Interestingly, the Art Block Index has slightly increased over the past year, while the PFP Index has declined by over 50%.

Perhaps the most compelling evidence is the CryptoPunks market, which maintained a stable fluctuation of 10% for 200 days before experiencing extreme volatility for 120 days, with fluctuations ranging from 15% to -40%.

But even this chart is controversial.

The ultimate test will be to add Chromie Squiggles to Blur and conduct incentive bidding to see how they perform in the next 6-12 months. Perhaps we will see this happen in the near future (although it seems less likely than before).
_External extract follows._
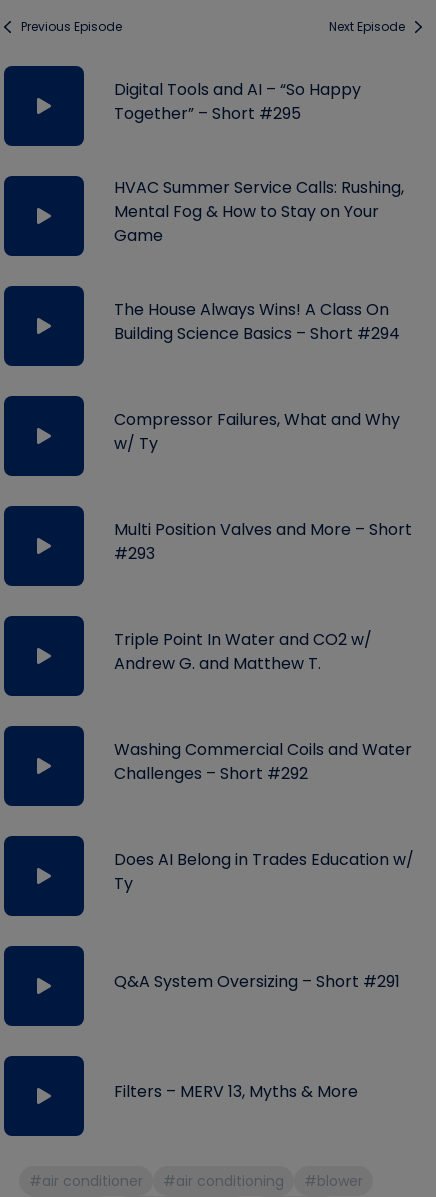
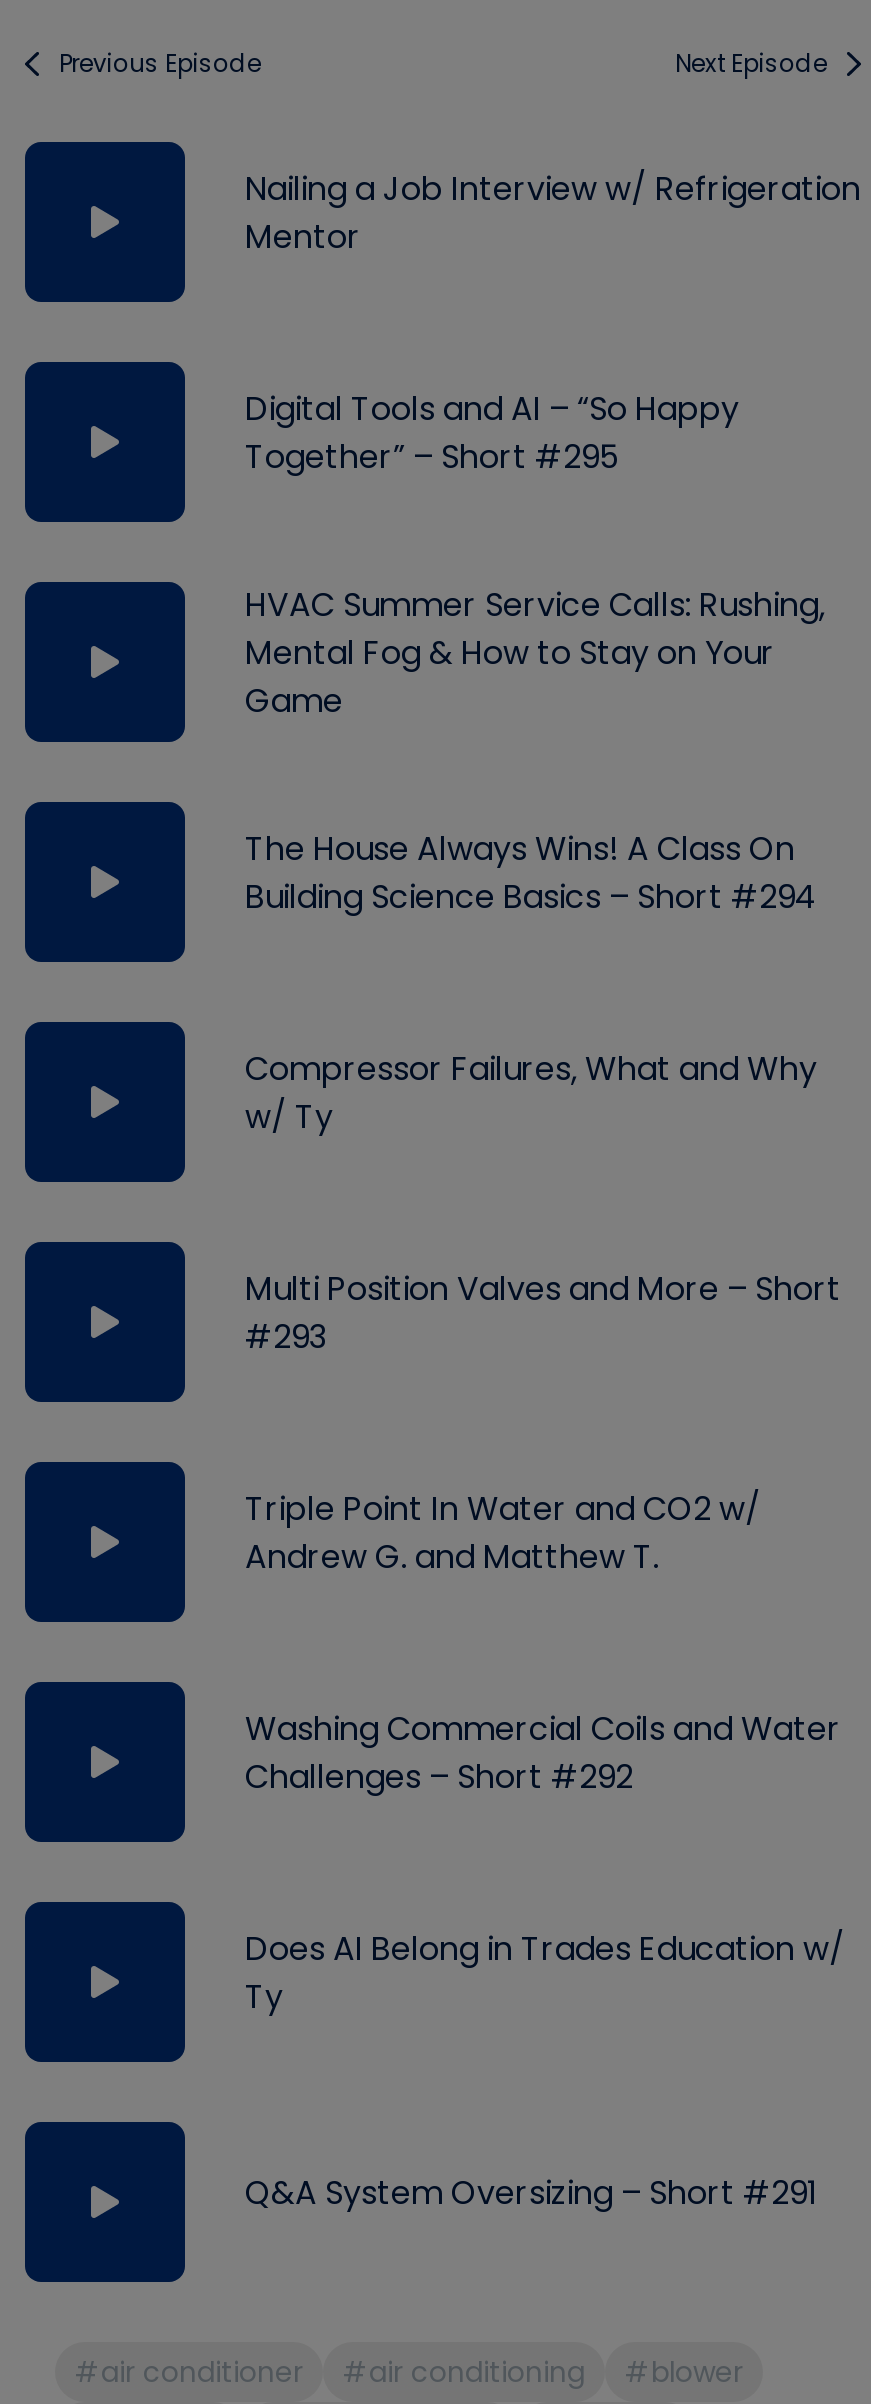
none -> [245,166,861,260] Nailing a Job Interview w/ Refrigeration | Mentor
moved [114,78,414,993] -> [245,386,845,2216]: Digital Tools and AI – “So Happy | Together” – Short #295 | HVAC Summer Service Calls: Rushing, | ... | Ty | Q&A System Oversizing – Short #291
[114,1080,358,1103] Filters – MERV 13, Myths & More -> none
In summary, evaluating the financialization of NFTs’ impact on the PFP industry:

❌ Advanced trading – negative

❌ Token incentives – negative

✅ NFT lending – positive

❌ Futures, perpetual bonds, and options – negative

As the non-fungible token market matures, we are beginning to see how various functionalities and mechanisms affect this new market. Many of these functionalities and mechanisms have had significant unforeseen impacts (e.g., Blur airdropping $300 million and paying traders’ bids, resulting in a 50% market decline). However, most of these financial innovations have eroded the non-fungibility of NFTs.

The elimination of non-fungibility has had a negative impact on collectors’ desire to hold these assets, which is also reflected in the market.

Unfortunately, the damage that has been done to this market may be irreversible, and the possible outcome is that existing PFP collections will never see new ATHs or valuations close to previous highs.

Perhaps our early NFT market did not need such a degree of financialization. Perhaps new innovations will revive non-fungibility.